A national poll conducted
for NCRC in 2000 by the bi-partisan team of Jennifer Laszlo and Frank Luntz
found that Americans overwhelmingly support fairness in lending. Of those
surveyed, 92 percent said they believed that every creditworthy person should,
by law, be given information about the best loan rate for which they qualify.
With abusive sub-prime and
predatory lending, this is not the
practice.
NCRC, and our members, have documented over 30 widespread
lending practices that despite existing legal protections have contributed to
the problem of
predatory lending. These predatory practices,
which I will now identify, include issues relevant to the marketing, sale,
underwriting and maintenance of sub-prime loans:
Marketing:
-
Aggressive solicitations to targeted neighborhoods
- Home improvement
scams
- Kickbacks to mortgage brokers (Yield Spread Premiums)
-
Racial steering to high rate lenders
Sales:
- Purposely
structuring loans with payments the borrower can not afford
- Falsifying
loan applications (particularly income level)
- Adding insincere
co-signers
- Making loans to mentally incapacitated homeowners
-
Forging signatures on loan documents (i.e., required disclosure)
-
Paying off lower cost mortgages
- Shifting unsecured debt into mortgages
- Loans in excess of 100 percent LTV
- Changing the loan terms
at closing
The loan itself:
- High annual interest rates
- Product Packing
- High points or padded closing costs
- Balloon payments
- Negative amortization
- Inflated
appraisal costs
- Padded recording fees
- Bogus broker fees
- Unbundling (itemizing duplicate services and charging separately for
them)
- Required credit insurance
- Falsely identifying loans as
lines of credit or open end mortgages
- Forced placed homeowners
insurance
- Mandatory arbitration clauses
After closing:
- Flipping (repeated refinancing, often after high-pressure sales)
- Daily interest when loan payments are late
- Abusive
collection practices
- Excessive prepayment penalties
-
Foreclosure abuses
- Failure to report good payment on borrower's credit
reports
- Failure to provide accurate loan balance and payoff amount
Congress, therefore, on a bi-partisan basis, should pass the strongest
legislation possible to end these practices and establish law that the industry,
regulators, state attorneys general, advocates and consumers can use to
safeguard the public interest. In 2001 to date, 31 states have introduced over
60 legislative measures attempting to combat
predatory lending
practices. Additionally, 9 major metropolitan cities and counties have
introduced local ordinances to deal with
predatory lending.
Surely, a meaningful national standard is preferable.
Keeping in mind
our definition of a predatory loan - an unsuitable loan designed to exploit
vulnerable and unsophisticated borrowers - enacting relevant consumer
protections becomes a straightforward legislative policy exercise which
clarifies and complements existing civil rights, consumer protection and
disclosure laws.
The Truth Behind The Statistics
Over the past
several years, there has been a tremendous explosion in sub-prime lending.

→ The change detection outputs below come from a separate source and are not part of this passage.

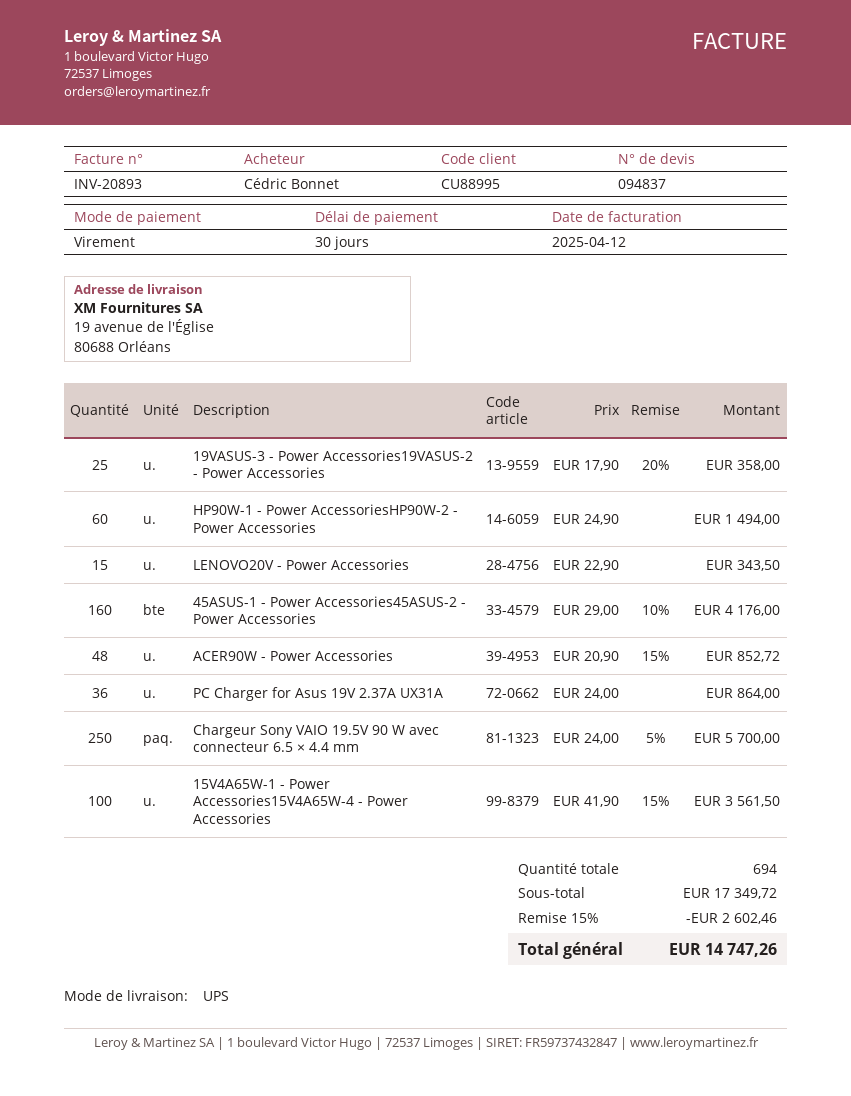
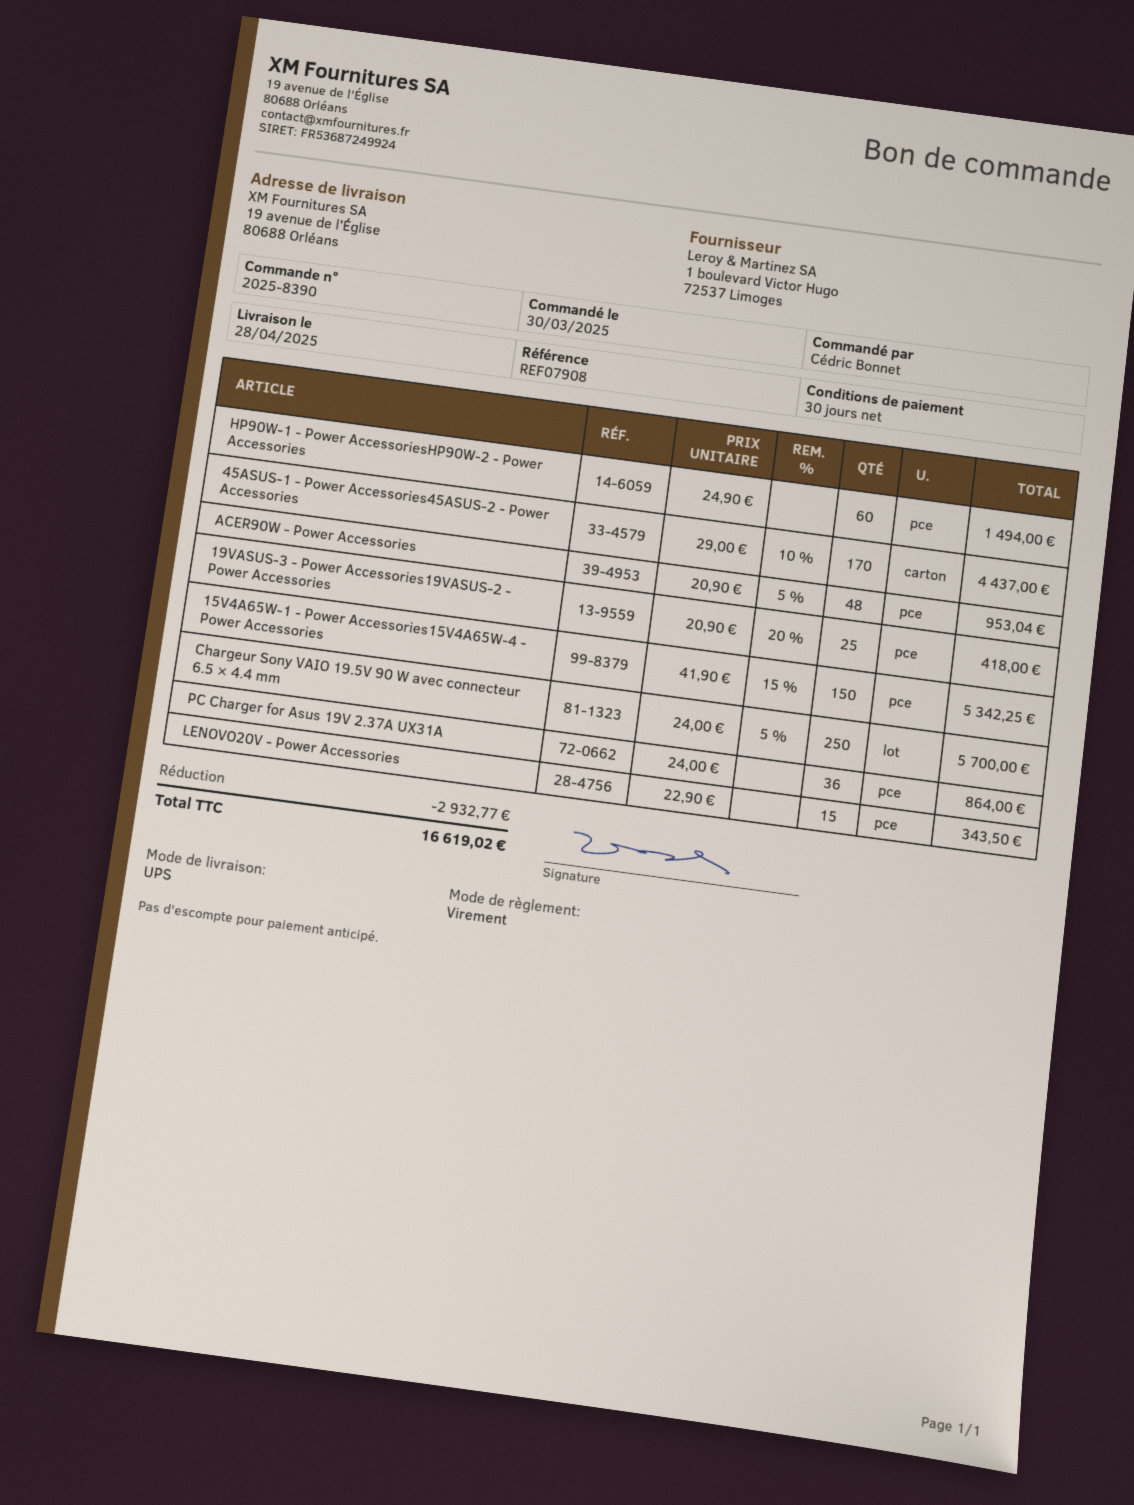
19VASUS-3 - Power Accessories19VASUS-2 - Power Accessories: 25 x 17.90 - 20% = 358.00 -> 25 x 20.90 - 20% = 418.00
45ASUS-1 - Power Accessories45ASUS-2 - Power Accessories: 160 x 29.00 - 10% = 4176.00 -> 170 x 29.00 - 10% = 4437.00
ACER90W - Power Accessories: 48 x 20.90 - 15% = 852.72 -> 48 x 20.90 - 5% = 953.04
15V4A65W-1 - Power Accessories15V4A65W-4 - Power Accessories: 100 x 41.90 - 15% = 3561.50 -> 150 x 41.90 - 15% = 5342.25
discount: 2602.46 -> 2932.77
total: 14747.26 -> 16619.02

According to the Department of Housing and Urban Development (HUD), sub-prime
refinance lending increased almost 1000 percent from 1993-1998. The backing of
Wall Street investment firms has helped fuel much of the explosion in sub-prime
lending in recent years. As a relevant New York Times/ABC News investigation
revealed, from 1995 to 1999 the amount of money raised on Wall Street for
sub-prime lenders rose from $10 billion to nearly $80 billion annually.

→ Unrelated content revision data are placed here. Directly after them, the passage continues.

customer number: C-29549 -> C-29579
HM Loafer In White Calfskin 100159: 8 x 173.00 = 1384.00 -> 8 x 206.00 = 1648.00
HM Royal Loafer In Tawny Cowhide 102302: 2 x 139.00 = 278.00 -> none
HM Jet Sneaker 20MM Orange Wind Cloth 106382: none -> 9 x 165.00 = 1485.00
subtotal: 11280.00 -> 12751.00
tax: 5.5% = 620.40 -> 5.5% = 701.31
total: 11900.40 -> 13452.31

NCRC has serious concerns about this exponential rise, especially given
its disproportionate growth among low-income and minority neighborhoods. Again,
HUD documents that individuals in low- income neighborhoods are three times more
likely to receive sub- prime refinance loans than those living in high-income
neighborhoods. In African American neighborhoods, HUD's analysis shows that
borrowers living there are five times more likely to receive sub-prime
refinancing than those living in white neighborhoods.
National data
analysis done by NCRC shows that 67 percent of all sub-prime refinance loans
made in 1998 were sold to private investment firms and other financiers,
compared to just 20 percent of all prime home refinance loans. The most recent
manifestation of this widespread practice is financial service corporations that
only purchase sub-prime loans on the secondary market in order to avoid
complying with the Community Reinvestment Act, minimize HOEPA and related
consumer protections - such as the Truth In Lending Act (TILA) and the Real
Estate Settlement Procedures Act (RESPA) - and to avoid compliance with our
nation's civil rights protections.
Thus, while some maintain that
sub-prime lending has been responsible for the surge in homeownership among
minorities and low- and moderate-income borrowers, NCRC believes that increased
prime lending by CRA-covered banks has played the major role in the increase in
homeownership. Proponents of sub-prime lending caution against aggressive
anti-
predatory lending regulation and legislation, saying that
such efforts will choke off credit in under-served communities. NCRC, in
contrast, asserts that anti- predatory legislation and regulation will not
constrain home mortgage lending to traditionally under-served communities and is
needed to protect communities from unscrupulous actors.
These extreme
disparities in sub-prime lending by race and income cannot be solely related to
the credit history or risk of the borrower. In fact, as Freddie Mac and Fannie
Mae have estimated, anywhere between 30 and 50 percent of sub-prime borrowers
could qualify for prime loans. This is product steering or "reverse redlining"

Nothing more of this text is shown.